Invitiamo i cittadini di Lanciano a non votare alle regionali il candidato del Pd Antonio Innaurato. E’ una persona che non ha mai fatto nulla nella vita, che si è nutrito di politica e che quindi ha mangiato alle spalle di tutti noi”.

Sono le testuali parole contenute in un foglietto bianco (che reca lo stesso messaggio anonimo su tutti e due i lati) lasciato la mattina dello scorso 4 maggio su tre tavolini esterni del Caffè ai Portici di Lanciano e presumibilmente su altri bar della città, visto che uno è stato trovato su un tavolino del bar del Corso. Un attacco vergognoso, che mai si era verificato nella nostra città, nemmeno durante agguerrite e infuocate competizioni elettorali.

“So bene che questa campagna elettorale è difficile, complicata e insidiosa, ma mai avrei immaginato di dovermi addirittura scontrare con la menzogna e la vigliaccheria di chi ha scelto il modo più deplorevole per denigrare e diffamare – ha commentato il candidato al Consiglio regionale e Sindaco di Gessopalena Antonio Innaurato – non ho mai vissuto di politica, chi conosce la mia storia di amministratore e sindacalista sa che non solo non ho mai approfittato di ruoli e incarichi, ma ho rinunciato anche all’indennità di sindaco per più consigliature, destinando le somme ai servizi sociali e ad altri progetti per la comunità. Chi ha scritto queste bugie con l’unico scopo di diffamare e gettare ombre e sospetti, avrebbe dovuto informarsi meglio”.
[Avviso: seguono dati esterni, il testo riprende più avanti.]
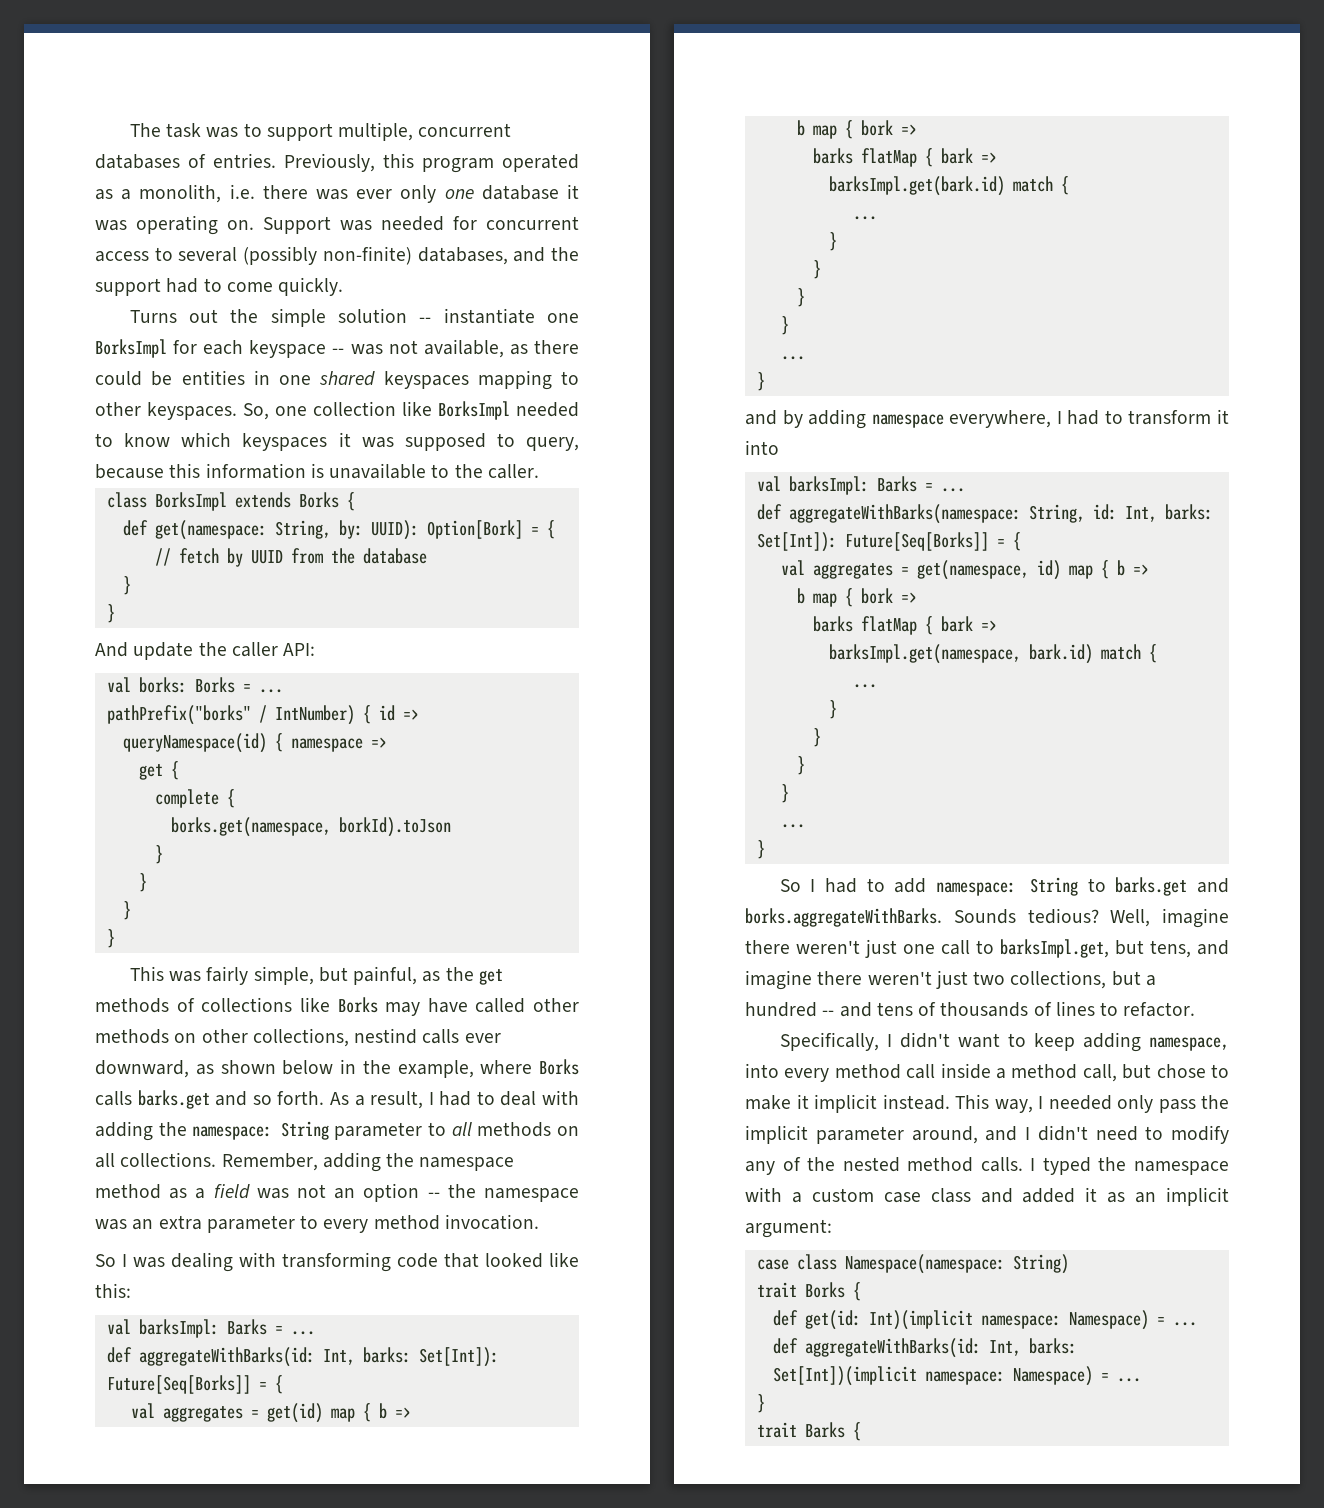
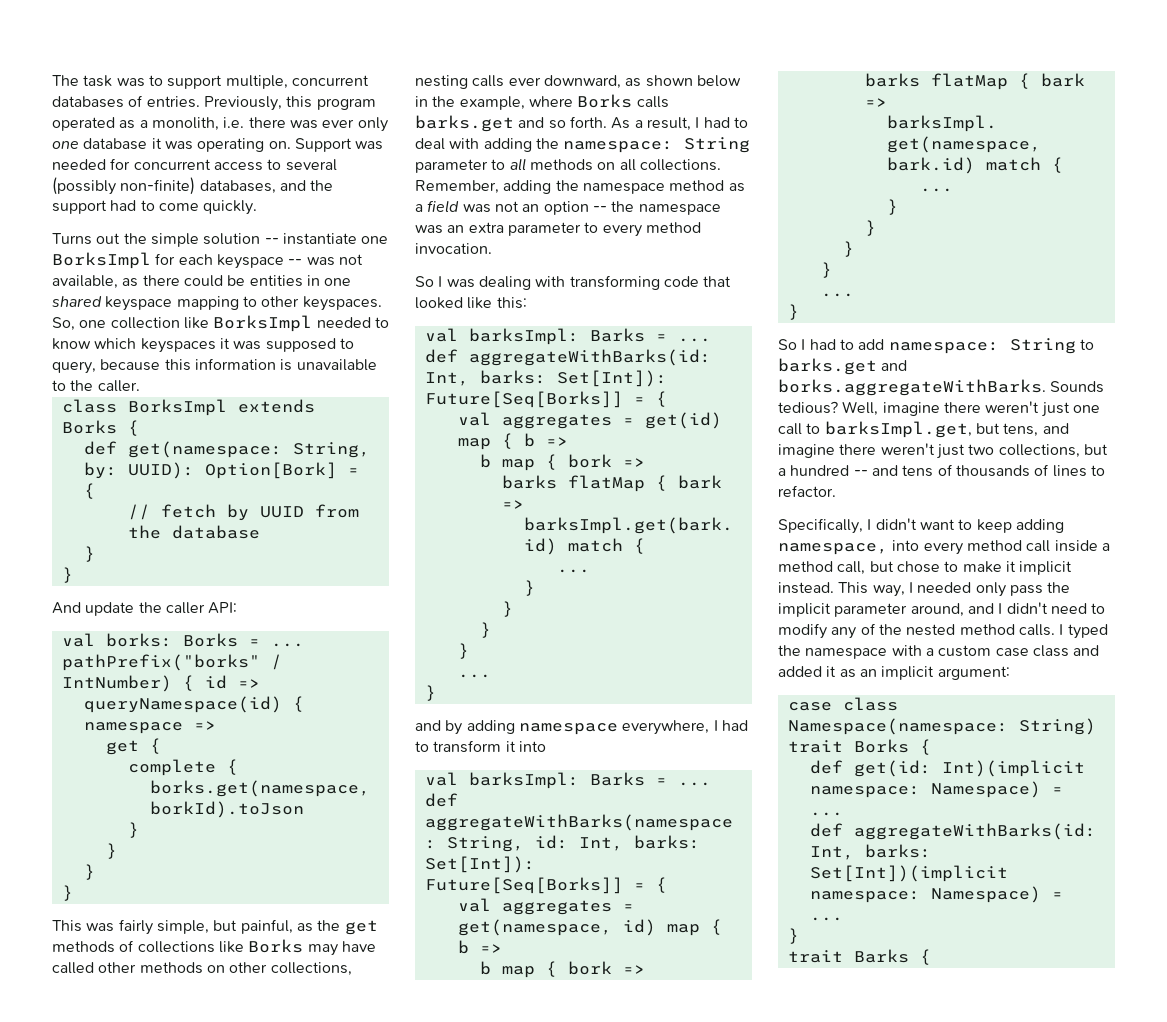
[383,371,469,389] keyspaces -> [105,296,173,311] keyspace
[354,1028,418,1044] nestind -> [415,75,468,89] nesting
Innaurato aveva scelto di non parlare della sua rinuncia all’indennità, forse per non utilizzare formule e parole ora di moda, ma considerate le accuse, non ha potuto fare a meno di sottolineare una decisione presa molti anni fa, con l’unico obiettivo di favorire la sua comunità e di offrire qualche servizio in più ai cittadini. Un’attenzione concreta e silenziosa al tanto sbandierato “bene comune” che la dice lunga sulla serietà e l’impegno di un amministratore ora candidato che non ha mai utilizzato facili demagogie e che non avrebbe pensato mai di essere oggetto di tanta viltà e cattiveria. Antonio Innaurato, per tutti Tonino ha denunciato il fatto al Commissariato di Lanciano, raccontando all’ispettore Montebruno tutti i particolari di una vicenda davvero poco edificante.